The House of Arden and Harding's Luck by Edith Nesbit

By Drharrietd @drharrietd

As I've said before, I have loved the novels of Edith Nesbit since I was a very young child. I've re-read most of them over the years, but The House of Arden and its companion novel Harding's Luck were my absolute favourites at the time and I never get tired of them however many times I re-read them. I'm not sure why I decided to pick them up recently for the umpteenth time, but I did, and the experience was an interesting one. 

The House of Arden was probably my favorite of the two when I was a child. It's the story of two children, Edred and Elfrida Arden, who live in straightened circumstances with their aunt in her seaside boarding house. Their mother is long dead and their father has disappeared on an expedition to South America. Then something amazing happens -- Edred turns out to be the heir to a title -- he is now Lord Arden -- and to a ruined castle by the sea. The children move to the house that belongs to the castle, and it is here that the magic starts happening. They find an attic room containing a row of large trunks, each one of which proves to contain clothes from past periods in history. If they put on any of these clothes, they find themselves at once back in that time. So, with this great ability, they visit Napoleonic times, the eighteenth century, the England of James I, and finally the time of Henry VIII. On each visit, they have extraordinary and sometimes frightening adventures, but they also gather a little more information that may help them to find the hiding place of the Arden treasure, which they know exists somewhere but has never been found. Whether they find it or not I shall not tell you, as, even though you are grown up, you really should read this story. Perhaps you can already imagine how intensely exciting all this was to a small child with a fascination for history. I longed and longed so much to find those trunks and to put on those clothes!

The House of Arden  came out in 1908, and the following year Nesbit published the sequel, Harding's Luck. In fact to call it a sequel is not really accurate, because the events of the second book run concurrently with those of the first. On their trips back to the past, Edred and Elfrida have encountered a boy of their own age, a cousin, who they discoverer to their astonishment has some knowledge of their own time. Harding's Luck is his story. Born into poverty in a miserably poor area of London, crippled by an accident shortly after his birth, Dickie Harding has been brought up by a woman who is cruel and uncaring. But, like Edred and Elfrida, he discovers a kind of magic that transports him back to the time of James I, where he has a loving family, a wonderful old nurse, people around who love and support him and, most amazing of all, he is no longer crippled.

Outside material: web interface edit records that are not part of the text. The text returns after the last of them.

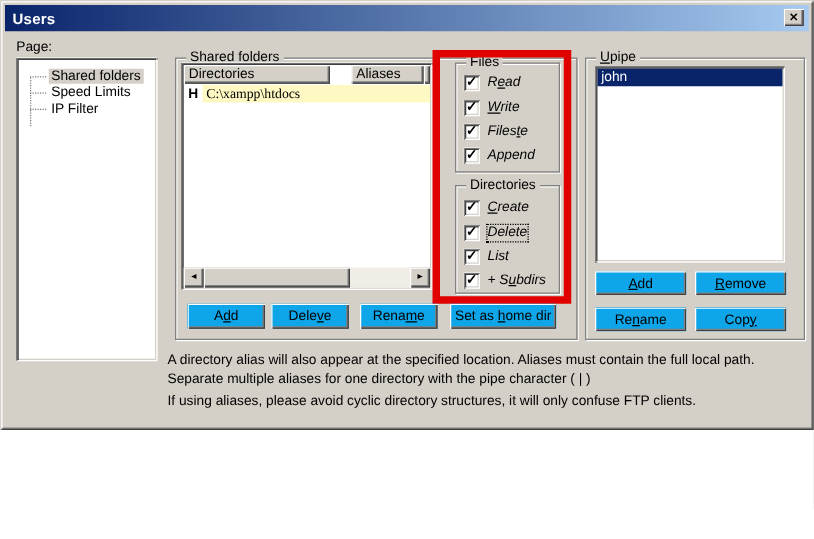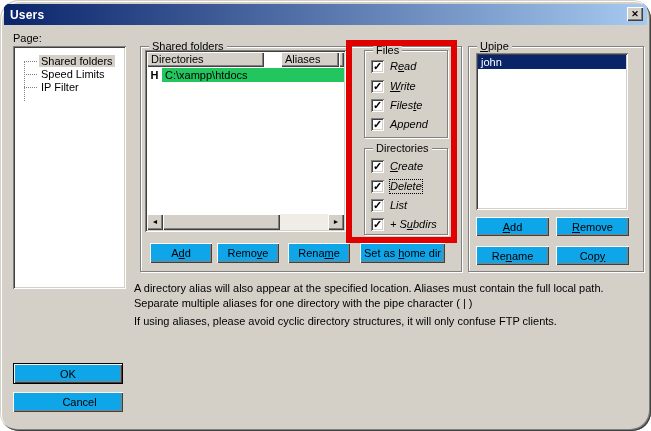"Users" .dialog { border-radius: 19px -> none; height: 431px -> 344px }
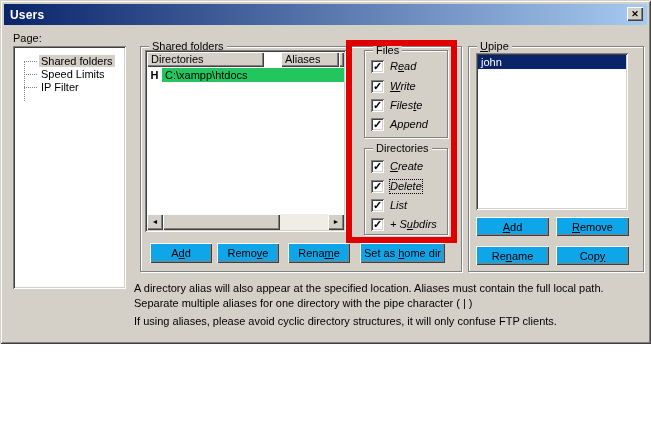"C:\xampp\htdocs" .dir-sel { background: #22c55e -> #fef9c3; font-family: none -> Liberation Serif, serif }
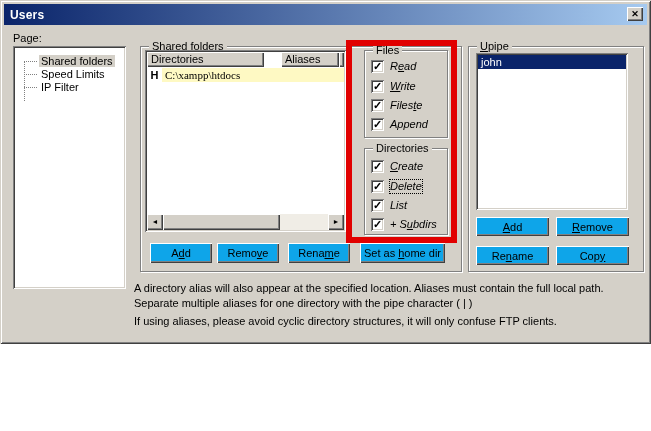"Remo" span { text: Remo -> Dele }
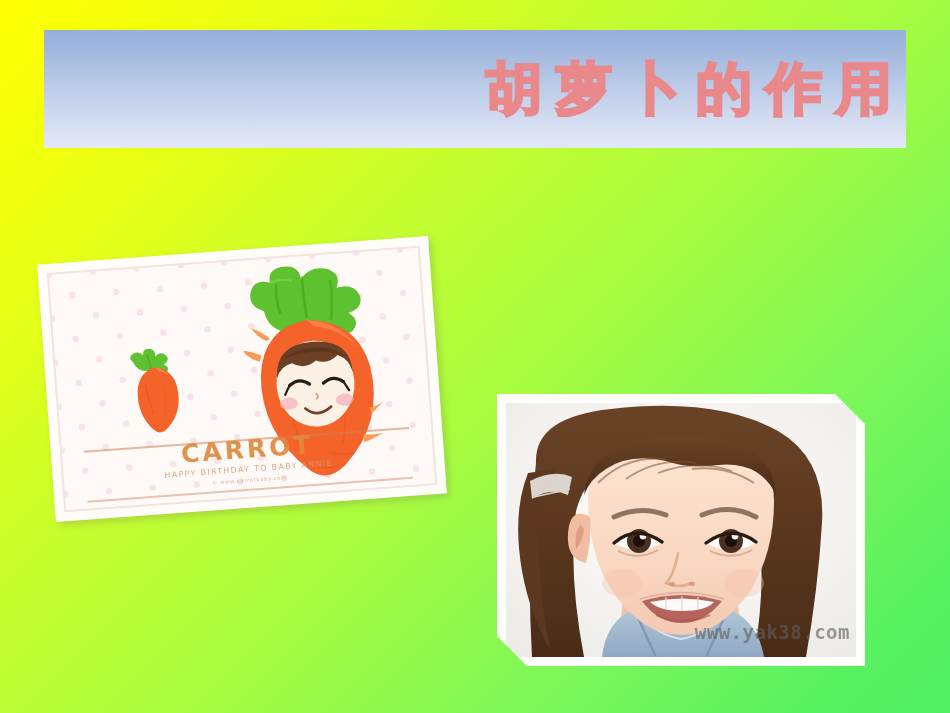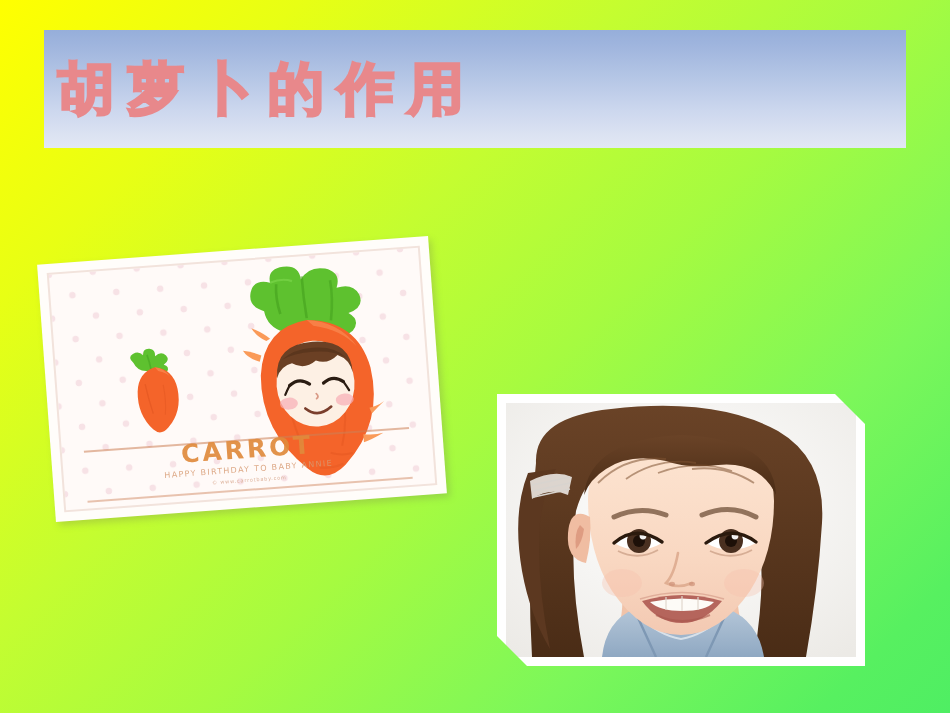"胡萝卜的作用" .title-text { text-align: left -> right }
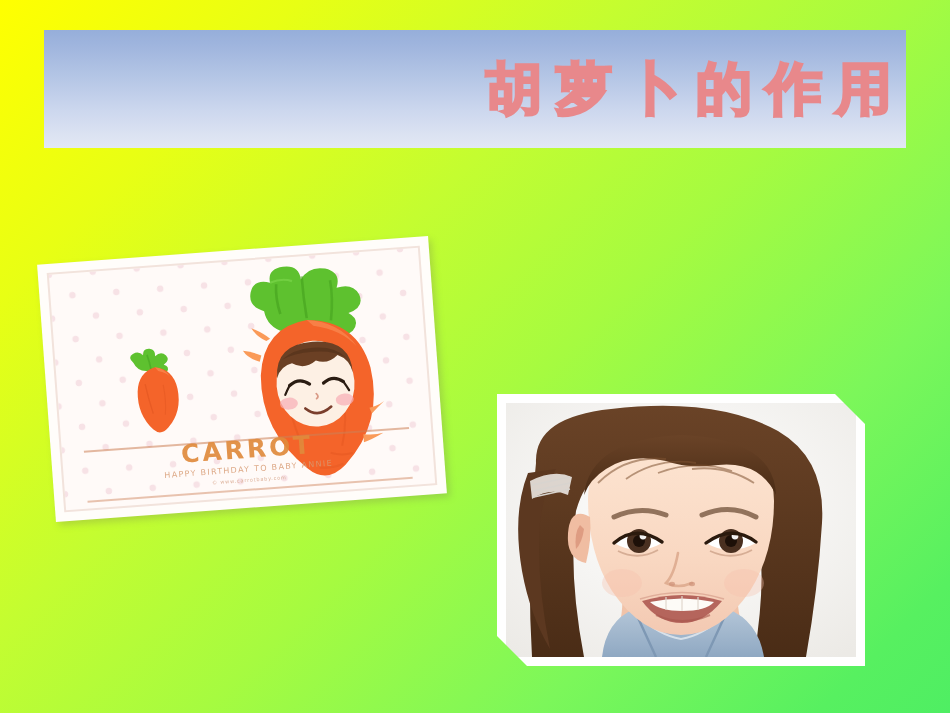"www.yak38.com" div.watermark { html: none -> <div>www.yak38.com</div> }
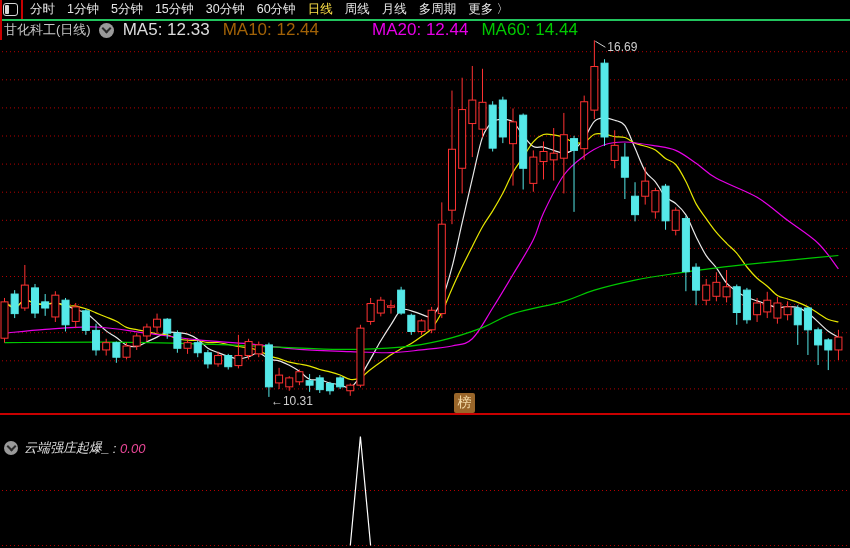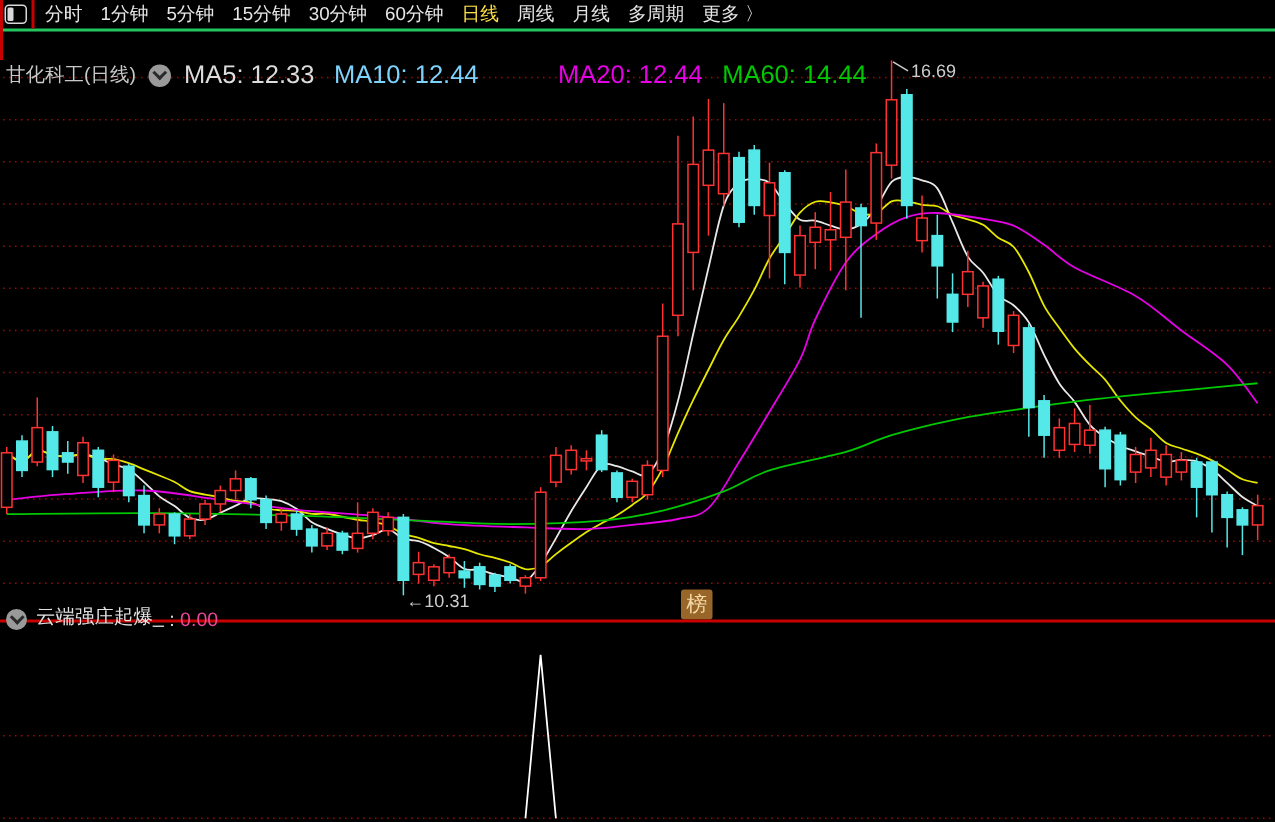"甘化科工(日线)" .titlebar { margin-top: 20px -> none }
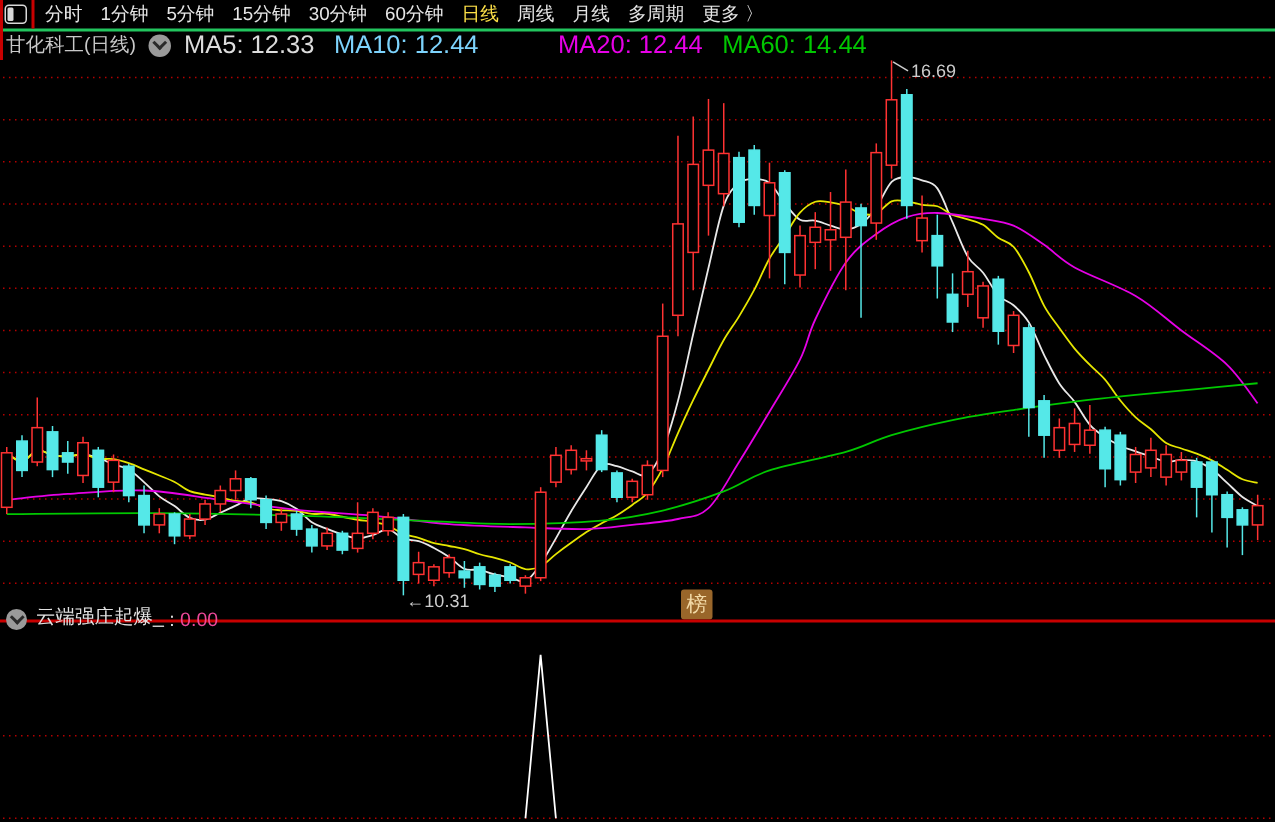"MA10: 12.44" span.ma-label { color: #7dd3fc -> #a16207 }
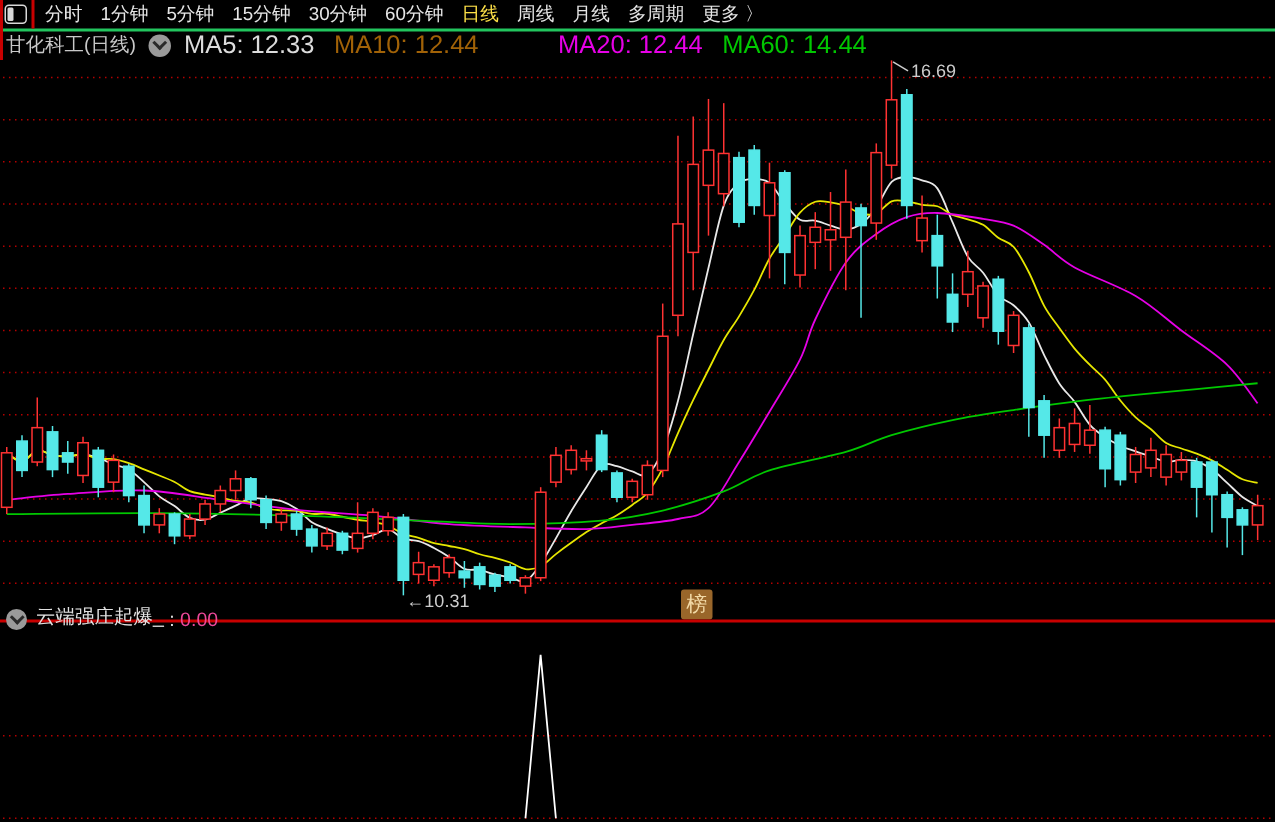"云端强庄起爆_" .panel-header { align-items: flex-end -> center; font-style: none -> italic; top: 404px -> 440px }
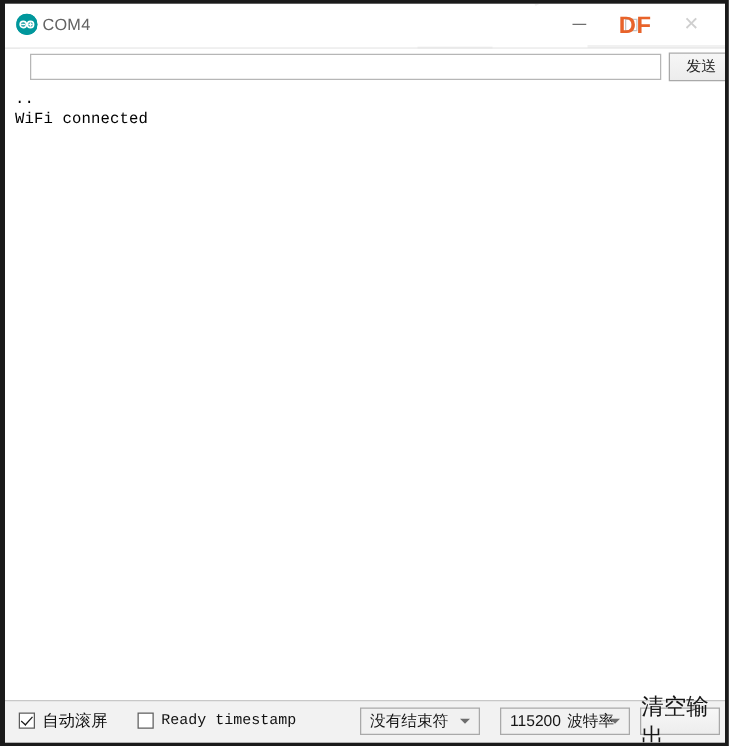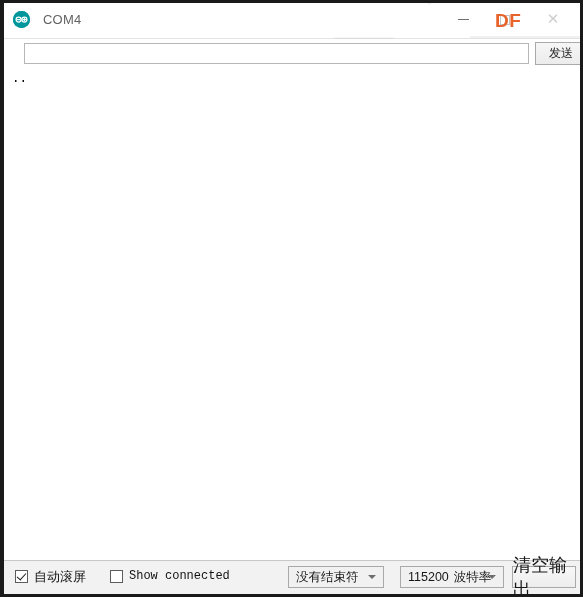"COM4" .title-left { gap: 13px -> 4px }
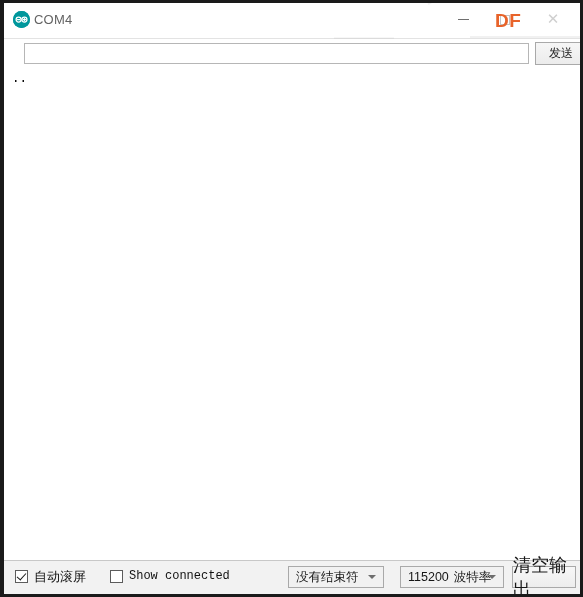"WiFi connected" div.console-line { html: none -> <div>WiFi connected</div> }
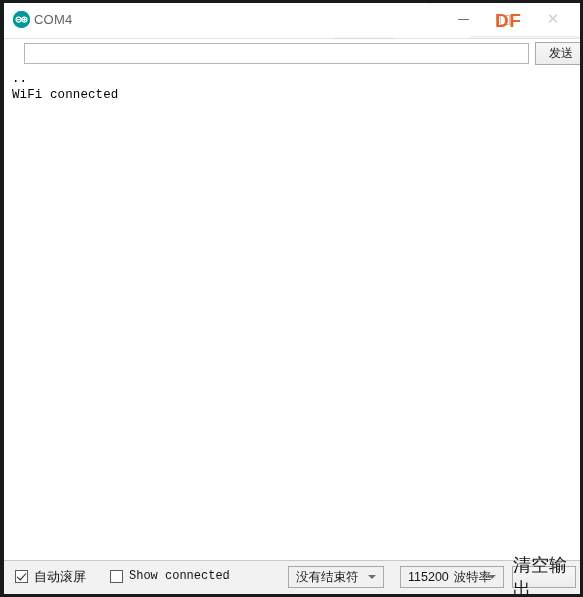"Show connected" span.chk-label-mono { text: Show connected -> Ready timestamp }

Life in the past is so different, and so much better in every way, that he is tempted to stay there forever. But Dickie is a boy with a strong sense of what is right, and in his present day life he has been befriended by a man called Beale, who is a bit -- quite a bit -- of a crook. In fact Beale took up with Dickie in order to use him to get into a house where he and his cronies wanted to commit a burglary.   But though at first Dickie goes along with all this quite innocently, the more time he spends in his alternative life, the more he sees how wrong all this is. Most people would just opt out and leave Beale to his own devices, but Dickie, who has never had a father, has become more and more attached to the man, who in his turn has come to love and respect the boy. So Dickie keeps coming back, having each time acquired some knowledge that will help the two of them to survive without committing any more crimes. Events at last bring him back to a relationship with Edred and Elfrida, and together they achieve some wonderful things. Dickie -- now Richard -- is all set for a future that would exceed his wildest dreams, but at the end of the novel he makes the ultimate sacrifice in order to benefit his friends and their father.

I don't think I've ever read this novel without crying at the end, and this time was no exception. I know this was Nesbit's favorite of all her children's books, and I can really see why. Nesbit was a socialist, and cared deeply about the plight of the poor and the terrible living conditions they had to endure, something she explores in this novel. She also seems to have believed that people, though they were often misled by selfishness and greed, were naturally good if they only had a chance to discover it. I think the reason her novels have stayed so enduringly popular is not only that the children in them are so delightfully ordinary and human, but also because she addresses serious things that appeal as much, or more, to adults as to children. Harding's Luck is perhaps the most serious of her children's books but it has enough magic, excitement and adventures to satisfy the most demanding child. Wonderful.